All craft beers wear a noticeably higher price tag than their mass-marketed compatriots, but at least with MBC you can feel like the few extra dollars are truly well spent.

Now, reader, do what’s right and drink MBC’s beers. 

I may be exposing a bias, but I think its hoppier offerings are where the brewery excels. As a general note, MBC beers are not assertively bitter—even those which showcase their hops at the front of the palate. I love MBC because I can rely on interesting, delicious hop profiles when I’m not in the mood for an astringent beer. I recommend MBC pale ales and IPAs to those of you who typically aren’t fond of IPAs or those who are interested in working their palate up to more daring, hoppier experiences.

In his book, Bernstein describes Peeper Ale as a “sunny” beer. Maybe this is a nod to its hazy, yellow appearance, but more likely it characterizes the effervescent, citrusy tang. Peeper Ale finishes dry, with lingering buttery-malt sweetness. Mo is an equally delicious, slightly hoppier, piney pale ale. I can’t decide which I like better.

Lunch is MBC’s most popular beer. Drinking it for the first time, I remember feeling surprised by the complexity of unexpected, even unconventional hop flavors that gave way to an almost graham cracker-y finish.

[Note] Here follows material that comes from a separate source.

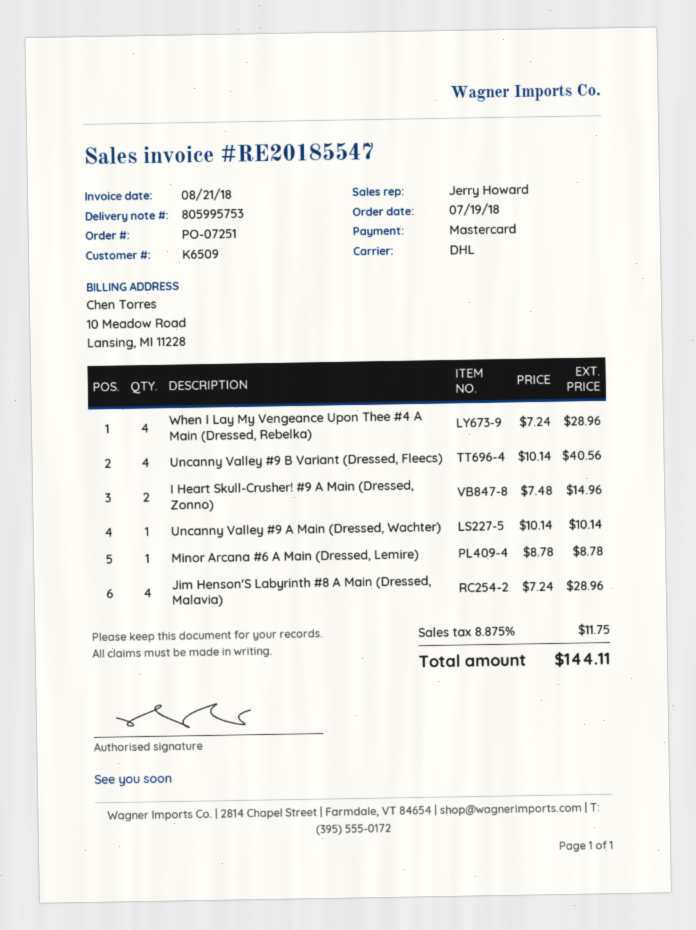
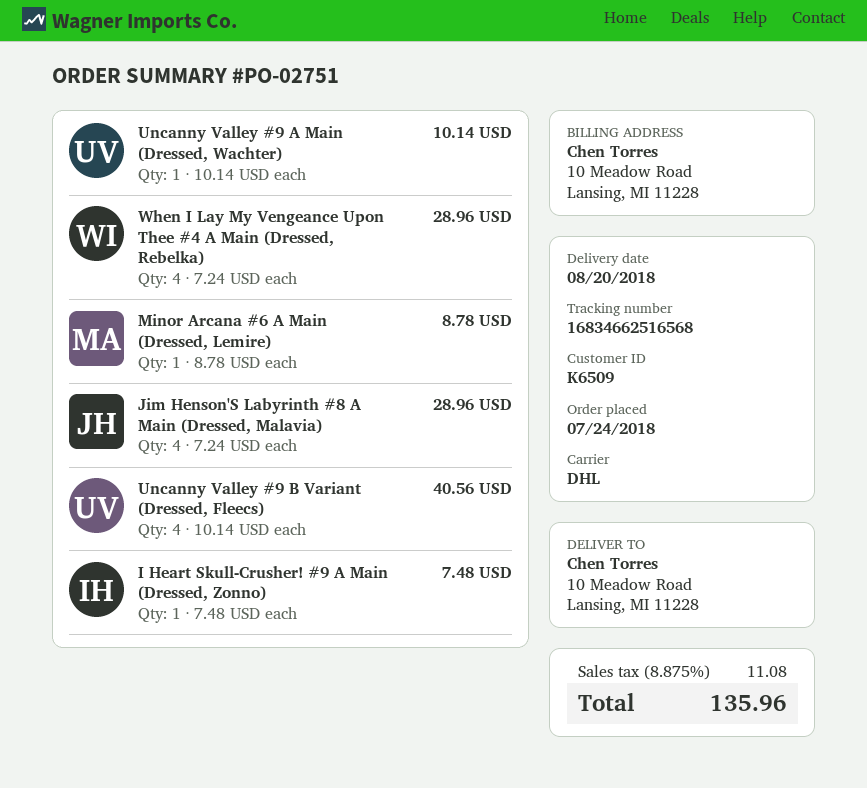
order number: PO-07251 -> PO-02751
order date: 2018-07-19 -> 2018-07-24
I Heart Skull-Crusher! #9 A Main (Dressed, Zonno): 2 x 7.48 = 14.96 -> 1 x 7.48 = 7.48
tax: 8.875% = 11.75 -> 8.875% = 11.08
total: 144.11 -> 135.96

The name is not a suggested replacement for the meal itself, although you have my permission.

Zoe is the outlier of my recommendations in that it’s an amber ale. However, as MBC has termed it a “hoppy amber”. Zoe is a great beer for those in the mood for malty, heartier and darker beer with some hoppy distinction.

You can try most of these and more down at the brewery in Freeport, and I suggest that you do. It’s totally unlike the bar in midtown—the place seems designed to resemble its beer labels, with clean, white, understated walls and an elegant bar to the side. You really do feel like you’re drinking the beer at its home.